Né le 12 octobre 1921 à Granville (Manche), fusillé le 23 juin 1944 à Saint-Jacques-de-la-Lande (Ille-et-Vilaine) ; tourneur mécanicien ; résistant ; membre des FTPF.

Guy Bellis
Source : Renée Thouanel (sous la direction), La Maltière (1940-1944), Éditions Mairie de Saint-Jacques-de-la-Lande, 2013
Paul Lasnier à gauche, Guy Bellis à droite.
Plaque Guy Bellis
SOURCE : Daniel Heudré (Coll.pers.)
Célibataire, Guy Bellis habitait à Laignelet (Ille-et-Vilaine). Il entra au sein des FTPF au mois d’août 1943. Chef de groupe, il avait sous ses ordres plus de 150 résistants, dont son ami Paul-Albert Lasnier . En effet, il fut le lieutenant, dans la région de Fougères, du commandant des FTP en Ille-et-Vilaine, Louis Pétri. Parmi ses actions, celle du 11 mai 1944 : l’attaque de quatre garages abritant des camions allemands. À l’issue de cette action, six résistants furent arrêtés au mois de juin.

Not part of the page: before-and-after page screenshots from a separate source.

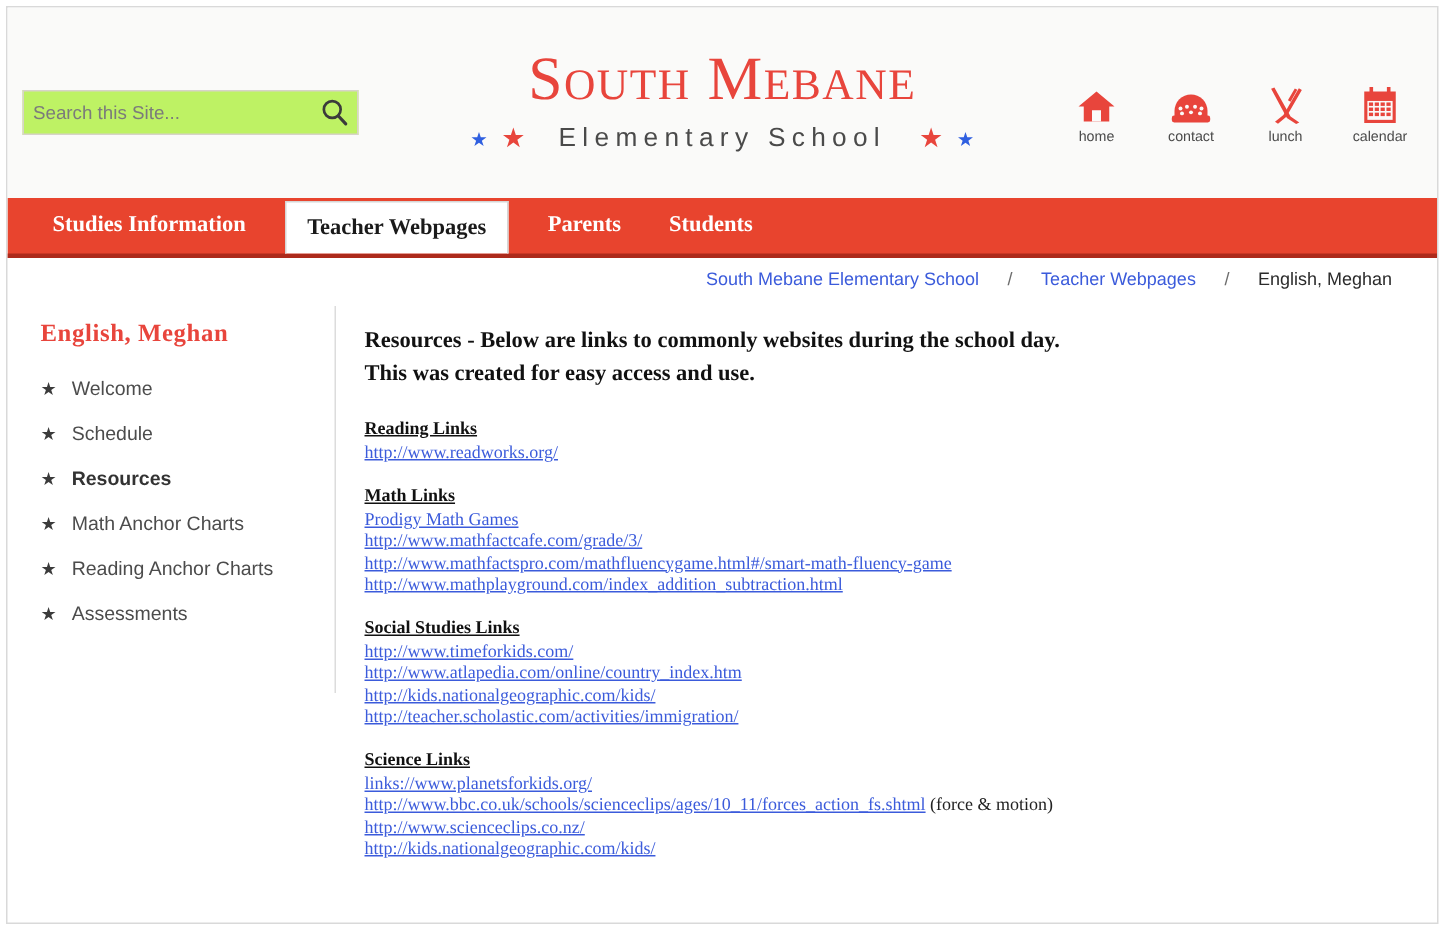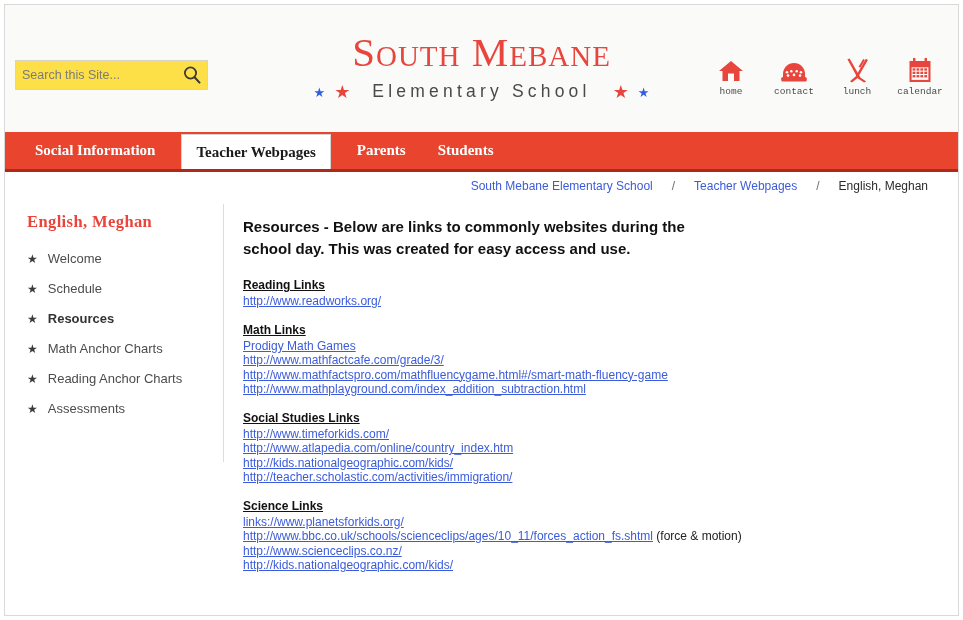--- a/index.html
+++ b/index.html
@@ -41,9 +41,9 @@
     position: absolute;
     left: 10px;
     top: 55px;
-    width: 193px;
+    width: 224px;
     height: 30px;
-    background: #fde047;
+    background: #bef264;
     border: 1px solid #d7d3c8;
     box-sizing: border-box;
   }

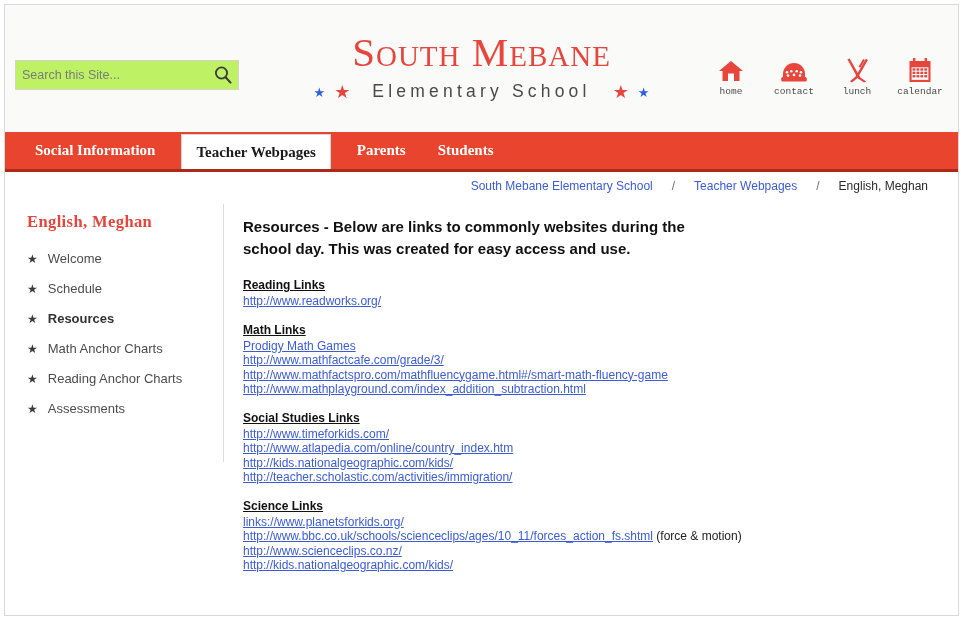--- a/index.html
+++ b/index.html
@@ -142,7 +142,7 @@
     margin-top: 3px;
     font-size: 9.5px;
     color: #4a4a4a;
-    font-family: Liberation Mono, monospace;
+    font-family: Liberation Sans, sans-serif;
   }
 
   

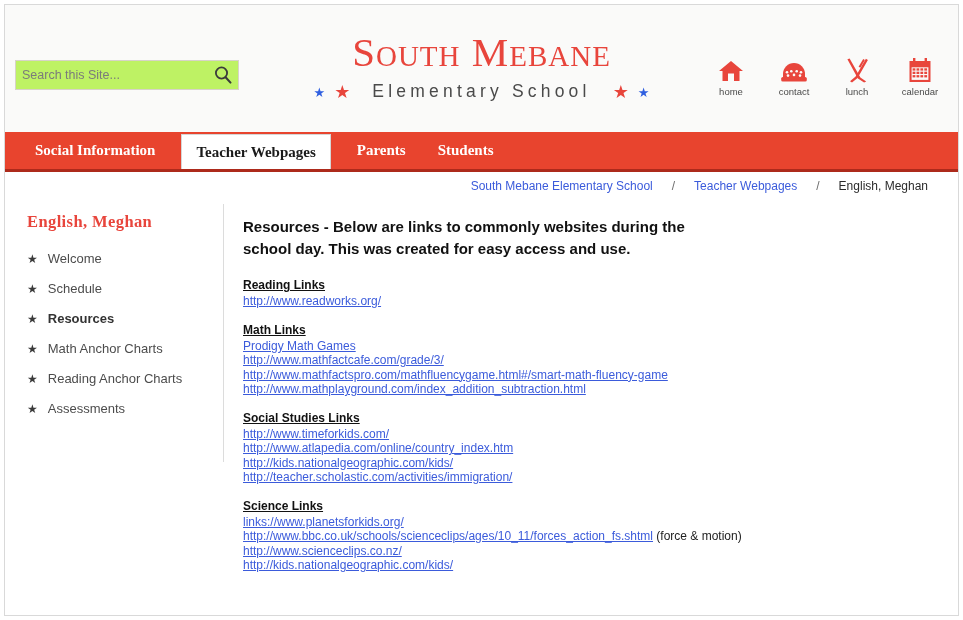--- a/index.html
+++ b/index.html
@@ -395,7 +395,7 @@
   <div class="navbar">
     <div class="nav-items">
       <div class="nav-item">
-        <span>Social Information</span>
+        <span>Studies Information</span>
       </div>
       <div class="nav-item active">
         <span>Teacher Webpages</span>

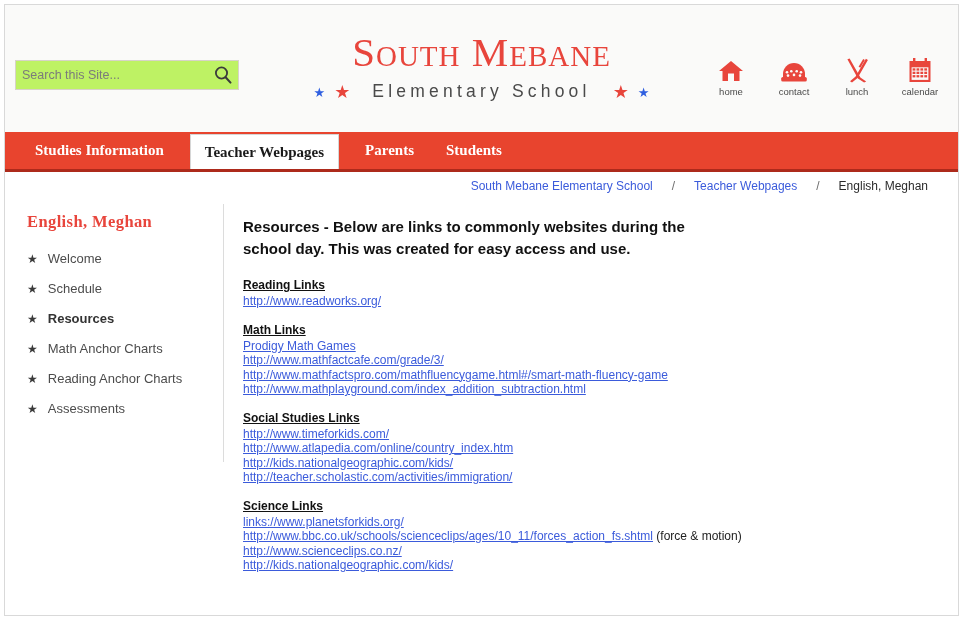--- a/index.html
+++ b/index.html
@@ -258,6 +258,7 @@
     padding: 16px 20px 0 20px;
     box-sizing: border-box;
     min-width: 0;
+    font-family: Liberation Serif, serif;
   }
   .content-heading {
     margin: 0 0 18px 0;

Arrêté le 4 juin 1944 à Fougères par la Wehrmacht « pour actes de franc-tireur », Guy Bellis fut interpellé après ce coup de main contre les Allemands casernés à Fougères. Paul-Albert Lasnier prit sa succession.
Condamné à mort le 22 juin 1944 par le tribunal militaire allemand (FK 748) de Rennes, Guy Bellis a été fusillé le 23 juin 1944 à Saint-Jacques-de-la-Lande à 6 h 19, avec Marcel Boulanger, Roger Launay, Paul Nogré et François Touboulic.
Lieu d’exécution : La Maltière, Saint-Jacques-de-la-Lande (Ille-et-Vilaine)
Sources

SOURCES : DAVCC, Caen (Notes Thomas Pouty). – Renée Thouanel (sous la dir.), La Maltière (1940-1944), Éd. Mairie de Saint-Jacques-de-la-Lande, 2013.